## EXERCISE BRIEF
Set down the entries once more, exactly as given.

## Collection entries
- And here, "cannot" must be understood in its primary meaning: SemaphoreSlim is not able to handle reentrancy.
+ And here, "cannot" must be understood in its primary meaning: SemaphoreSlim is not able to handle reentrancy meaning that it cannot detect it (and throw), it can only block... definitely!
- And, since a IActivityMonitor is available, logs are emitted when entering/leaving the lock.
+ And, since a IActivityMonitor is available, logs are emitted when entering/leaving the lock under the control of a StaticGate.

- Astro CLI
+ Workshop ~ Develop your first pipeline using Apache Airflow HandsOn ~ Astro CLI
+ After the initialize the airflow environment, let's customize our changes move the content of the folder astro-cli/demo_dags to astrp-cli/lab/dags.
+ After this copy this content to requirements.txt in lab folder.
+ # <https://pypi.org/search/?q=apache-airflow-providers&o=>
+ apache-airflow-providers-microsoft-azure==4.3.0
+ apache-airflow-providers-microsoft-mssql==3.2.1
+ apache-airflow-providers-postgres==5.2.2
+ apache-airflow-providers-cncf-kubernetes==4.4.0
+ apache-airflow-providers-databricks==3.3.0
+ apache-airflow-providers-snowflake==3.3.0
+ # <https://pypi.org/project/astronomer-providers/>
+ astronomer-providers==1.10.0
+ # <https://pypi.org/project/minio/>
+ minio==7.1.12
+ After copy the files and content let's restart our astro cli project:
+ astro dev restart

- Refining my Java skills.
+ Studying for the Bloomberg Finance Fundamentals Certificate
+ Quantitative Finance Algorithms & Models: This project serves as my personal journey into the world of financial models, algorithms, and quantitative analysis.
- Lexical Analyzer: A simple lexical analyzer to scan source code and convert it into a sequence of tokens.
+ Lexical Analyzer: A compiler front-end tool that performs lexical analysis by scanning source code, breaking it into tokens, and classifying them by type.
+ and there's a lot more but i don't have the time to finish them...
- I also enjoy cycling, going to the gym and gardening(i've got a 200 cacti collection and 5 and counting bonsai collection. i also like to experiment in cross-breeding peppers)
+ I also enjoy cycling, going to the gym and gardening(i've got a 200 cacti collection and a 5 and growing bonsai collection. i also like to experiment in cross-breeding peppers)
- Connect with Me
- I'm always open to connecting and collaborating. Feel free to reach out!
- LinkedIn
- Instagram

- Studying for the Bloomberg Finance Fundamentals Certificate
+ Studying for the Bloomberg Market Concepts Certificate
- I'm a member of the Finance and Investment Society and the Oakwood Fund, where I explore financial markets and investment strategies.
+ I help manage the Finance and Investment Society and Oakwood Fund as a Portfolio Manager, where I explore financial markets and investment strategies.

## SOLUTION TO THIS PROBLEM
- And here, "cannot" must be understood in its primary meaning: SemaphoreSlim is not able to handle reentrancy.
+ And here, "cannot" must be understood in its primary meaning: SemaphoreSlim is not able to handle reentrancy meaning that it cannot detect it (and throw), it can only block... definitely!
- And, since a IActivityMonitor is available, logs are emitted when entering/leaving the lock.
+ And, since a IActivityMonitor is available, logs are emitted when entering/leaving the lock under the control of a StaticGate.

- Astro CLI
+ Workshop ~ Develop your first pipeline using Apache Airflow HandsOn ~ Astro CLI
+ After the initialize the airflow environment, let's customize our changes move the content of the folder astro-cli/demo_dags to astrp-cli/lab/dags.
+ After this copy this content to requirements.txt in lab folder.
+ # <https://pypi.org/search/?q=apache-airflow-providers&o=>
+ apache-airflow-providers-microsoft-azure==4.3.0
+ apache-airflow-providers-microsoft-mssql==3.2.1
+ apache-airflow-providers-postgres==5.2.2
+ apache-airflow-providers-cncf-kubernetes==4.4.0
+ apache-airflow-providers-databricks==3.3.0
+ apache-airflow-providers-snowflake==3.3.0
+ # <https://pypi.org/project/astronomer-providers/>
+ astronomer-providers==1.10.0
+ # <https://pypi.org/project/minio/>
+ minio==7.1.12
+ After copy the files and content let's restart our astro cli project:
+ astro dev restart

- Refining my Java skills.
+ Studying for the Bloomberg Finance Fundamentals Certificate
+ Quantitative Finance Algorithms & Models: This project serves as my personal journey into the world of financial models, algorithms, and quantitative analysis.
- Lexical Analyzer: A simple lexical analyzer to scan source code and convert it into a sequence of tokens.
+ Lexical Analyzer: A compiler front-end tool that performs lexical analysis by scanning source code, breaking it into tokens, and classifying them by type.
+ and there's a lot more but i don't have the time to finish them...
- I also enjoy cycling, going to the gym and gardening(i've got a 200 cacti collection and 5 and counting bonsai collection. i also like to experiment in cross-breeding peppers)
+ I also enjoy cycling, going to the gym and gardening(i've got a 200 cacti collection and a 5 and growing bonsai collection. i also like to experiment in cross-breeding peppers)
- Connect with Me
- I'm always open to connecting and collaborating. Feel free to reach out!
- LinkedIn
- Instagram

- Studying for the Bloomberg Finance Fundamentals Certificate
+ Studying for the Bloomberg Market Concepts Certificate
- I'm a member of the Finance and Investment Society and the Oakwood Fund, where I explore financial markets and investment strategies.
+ I help manage the Finance and Investment Society and Oakwood Fund as a Portfolio Manager, where I explore financial markets and investment strategies.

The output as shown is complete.